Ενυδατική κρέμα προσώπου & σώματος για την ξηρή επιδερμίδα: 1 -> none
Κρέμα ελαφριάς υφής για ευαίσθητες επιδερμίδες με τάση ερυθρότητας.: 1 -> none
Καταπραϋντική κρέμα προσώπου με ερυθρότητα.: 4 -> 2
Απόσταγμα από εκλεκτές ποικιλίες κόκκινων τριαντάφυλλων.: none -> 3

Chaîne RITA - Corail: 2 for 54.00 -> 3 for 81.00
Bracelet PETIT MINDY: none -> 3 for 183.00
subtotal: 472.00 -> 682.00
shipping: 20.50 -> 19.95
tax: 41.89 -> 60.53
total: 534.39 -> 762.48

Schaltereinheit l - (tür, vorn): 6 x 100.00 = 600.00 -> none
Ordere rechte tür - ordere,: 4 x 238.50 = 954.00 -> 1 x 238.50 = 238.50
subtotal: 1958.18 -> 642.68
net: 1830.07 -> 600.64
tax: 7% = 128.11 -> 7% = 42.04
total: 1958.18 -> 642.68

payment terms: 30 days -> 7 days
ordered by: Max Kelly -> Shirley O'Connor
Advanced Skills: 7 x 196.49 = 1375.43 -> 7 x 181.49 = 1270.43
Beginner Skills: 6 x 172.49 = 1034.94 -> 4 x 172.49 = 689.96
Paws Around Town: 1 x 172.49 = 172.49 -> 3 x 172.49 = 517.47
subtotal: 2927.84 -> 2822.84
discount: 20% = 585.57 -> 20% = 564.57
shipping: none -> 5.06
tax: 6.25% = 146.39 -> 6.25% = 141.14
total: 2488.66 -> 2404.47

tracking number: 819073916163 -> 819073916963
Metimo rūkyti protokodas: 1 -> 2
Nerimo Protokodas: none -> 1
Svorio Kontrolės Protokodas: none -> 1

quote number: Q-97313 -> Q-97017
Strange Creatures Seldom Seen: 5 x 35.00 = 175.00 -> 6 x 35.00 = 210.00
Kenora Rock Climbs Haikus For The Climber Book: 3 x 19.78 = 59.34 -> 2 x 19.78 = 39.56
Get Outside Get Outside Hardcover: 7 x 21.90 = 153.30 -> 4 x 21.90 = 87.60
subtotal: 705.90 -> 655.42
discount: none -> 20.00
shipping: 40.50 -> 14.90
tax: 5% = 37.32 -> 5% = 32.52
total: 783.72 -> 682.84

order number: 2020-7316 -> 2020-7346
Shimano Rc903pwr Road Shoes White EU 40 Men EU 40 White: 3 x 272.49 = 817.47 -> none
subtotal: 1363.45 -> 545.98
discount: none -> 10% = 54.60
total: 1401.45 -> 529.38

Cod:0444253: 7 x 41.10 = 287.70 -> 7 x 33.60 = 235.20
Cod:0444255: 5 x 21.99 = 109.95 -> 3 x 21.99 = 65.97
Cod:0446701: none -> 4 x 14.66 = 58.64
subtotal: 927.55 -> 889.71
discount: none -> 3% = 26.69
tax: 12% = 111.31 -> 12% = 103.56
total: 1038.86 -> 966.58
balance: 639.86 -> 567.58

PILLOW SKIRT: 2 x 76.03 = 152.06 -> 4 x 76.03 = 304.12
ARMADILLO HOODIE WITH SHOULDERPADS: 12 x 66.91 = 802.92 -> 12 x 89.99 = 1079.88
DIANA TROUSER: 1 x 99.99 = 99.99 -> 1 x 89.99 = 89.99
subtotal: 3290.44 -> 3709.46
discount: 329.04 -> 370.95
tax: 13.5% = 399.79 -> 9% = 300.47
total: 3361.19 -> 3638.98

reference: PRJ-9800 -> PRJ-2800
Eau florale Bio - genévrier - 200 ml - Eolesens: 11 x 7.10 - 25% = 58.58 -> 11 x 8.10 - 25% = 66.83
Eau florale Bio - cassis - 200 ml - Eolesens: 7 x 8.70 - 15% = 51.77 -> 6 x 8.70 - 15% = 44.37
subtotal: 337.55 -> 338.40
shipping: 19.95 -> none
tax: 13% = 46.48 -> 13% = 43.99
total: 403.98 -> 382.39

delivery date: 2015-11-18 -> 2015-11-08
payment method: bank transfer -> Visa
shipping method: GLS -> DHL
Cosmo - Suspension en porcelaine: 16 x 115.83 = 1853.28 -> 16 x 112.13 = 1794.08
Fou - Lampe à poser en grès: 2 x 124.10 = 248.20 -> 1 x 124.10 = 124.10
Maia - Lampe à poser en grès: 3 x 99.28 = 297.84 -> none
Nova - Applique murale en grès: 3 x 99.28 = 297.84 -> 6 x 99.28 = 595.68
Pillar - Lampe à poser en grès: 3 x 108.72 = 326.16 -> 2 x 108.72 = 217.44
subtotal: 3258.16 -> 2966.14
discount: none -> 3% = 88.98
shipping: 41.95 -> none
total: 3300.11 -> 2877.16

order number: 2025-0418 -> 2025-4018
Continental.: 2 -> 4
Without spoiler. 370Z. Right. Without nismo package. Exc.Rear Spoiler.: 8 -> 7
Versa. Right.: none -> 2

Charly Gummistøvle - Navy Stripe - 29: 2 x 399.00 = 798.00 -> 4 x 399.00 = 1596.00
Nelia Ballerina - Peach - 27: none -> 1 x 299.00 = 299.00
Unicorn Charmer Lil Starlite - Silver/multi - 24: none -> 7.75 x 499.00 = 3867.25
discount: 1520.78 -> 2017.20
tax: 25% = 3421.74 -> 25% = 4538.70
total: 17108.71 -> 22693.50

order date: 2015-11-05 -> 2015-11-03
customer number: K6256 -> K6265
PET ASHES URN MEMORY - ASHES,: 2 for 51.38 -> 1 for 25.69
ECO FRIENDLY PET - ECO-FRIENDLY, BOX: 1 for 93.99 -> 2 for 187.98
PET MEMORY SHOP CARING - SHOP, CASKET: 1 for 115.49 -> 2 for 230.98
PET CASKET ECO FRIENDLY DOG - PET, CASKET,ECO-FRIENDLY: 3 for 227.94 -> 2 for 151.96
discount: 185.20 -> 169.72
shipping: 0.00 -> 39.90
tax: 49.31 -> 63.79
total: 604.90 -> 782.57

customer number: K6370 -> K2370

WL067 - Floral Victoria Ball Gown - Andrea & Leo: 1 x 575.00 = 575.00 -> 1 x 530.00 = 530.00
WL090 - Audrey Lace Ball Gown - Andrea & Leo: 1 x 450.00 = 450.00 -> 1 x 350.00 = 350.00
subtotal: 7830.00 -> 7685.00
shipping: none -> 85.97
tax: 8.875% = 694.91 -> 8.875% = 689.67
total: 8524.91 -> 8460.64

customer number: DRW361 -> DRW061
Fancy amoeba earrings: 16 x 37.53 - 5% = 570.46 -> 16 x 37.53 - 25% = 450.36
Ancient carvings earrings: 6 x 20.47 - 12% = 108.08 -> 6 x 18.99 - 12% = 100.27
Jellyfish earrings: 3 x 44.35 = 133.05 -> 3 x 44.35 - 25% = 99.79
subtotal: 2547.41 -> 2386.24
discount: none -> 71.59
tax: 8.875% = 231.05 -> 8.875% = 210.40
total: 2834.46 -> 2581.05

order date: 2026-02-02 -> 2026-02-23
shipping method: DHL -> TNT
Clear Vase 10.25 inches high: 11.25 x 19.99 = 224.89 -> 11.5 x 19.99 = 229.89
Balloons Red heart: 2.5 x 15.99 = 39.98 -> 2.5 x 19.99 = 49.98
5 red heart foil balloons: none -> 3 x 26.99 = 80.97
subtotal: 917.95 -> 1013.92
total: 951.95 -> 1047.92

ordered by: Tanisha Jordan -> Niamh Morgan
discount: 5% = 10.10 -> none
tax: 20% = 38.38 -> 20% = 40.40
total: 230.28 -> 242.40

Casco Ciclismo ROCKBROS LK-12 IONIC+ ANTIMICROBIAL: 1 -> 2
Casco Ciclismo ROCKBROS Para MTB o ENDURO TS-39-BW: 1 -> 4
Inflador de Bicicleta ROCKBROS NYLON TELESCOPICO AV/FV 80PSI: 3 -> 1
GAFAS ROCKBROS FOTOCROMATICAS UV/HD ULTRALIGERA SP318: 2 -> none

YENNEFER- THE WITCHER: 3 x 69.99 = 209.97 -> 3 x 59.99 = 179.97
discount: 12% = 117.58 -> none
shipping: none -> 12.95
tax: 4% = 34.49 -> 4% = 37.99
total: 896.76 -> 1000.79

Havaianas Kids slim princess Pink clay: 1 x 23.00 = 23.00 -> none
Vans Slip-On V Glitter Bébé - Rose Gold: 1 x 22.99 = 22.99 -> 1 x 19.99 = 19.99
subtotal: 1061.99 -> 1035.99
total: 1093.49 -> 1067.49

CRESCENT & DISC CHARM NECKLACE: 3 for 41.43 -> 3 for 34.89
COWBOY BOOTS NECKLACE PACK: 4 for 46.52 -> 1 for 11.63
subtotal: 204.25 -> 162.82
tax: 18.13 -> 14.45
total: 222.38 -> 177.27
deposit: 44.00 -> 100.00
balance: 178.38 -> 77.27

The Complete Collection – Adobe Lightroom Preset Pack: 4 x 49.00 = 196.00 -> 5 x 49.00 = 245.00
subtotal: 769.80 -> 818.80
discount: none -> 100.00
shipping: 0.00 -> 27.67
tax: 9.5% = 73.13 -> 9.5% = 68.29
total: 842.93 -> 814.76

### ABOUT THIS EXERCISE
Find the word "Andrea" in the data and copy out each line where it turns up.

### ANSWER FOR THE TASK
WL067 - Floral Victoria Ball Gown - Andrea & Leo: 1 x 575.00 = 575.00 -> 1 x 530.00 = 530.00
WL090 - Audrey Lace Ball Gown - Andrea & Leo: 1 x 450.00 = 450.00 -> 1 x 350.00 = 350.00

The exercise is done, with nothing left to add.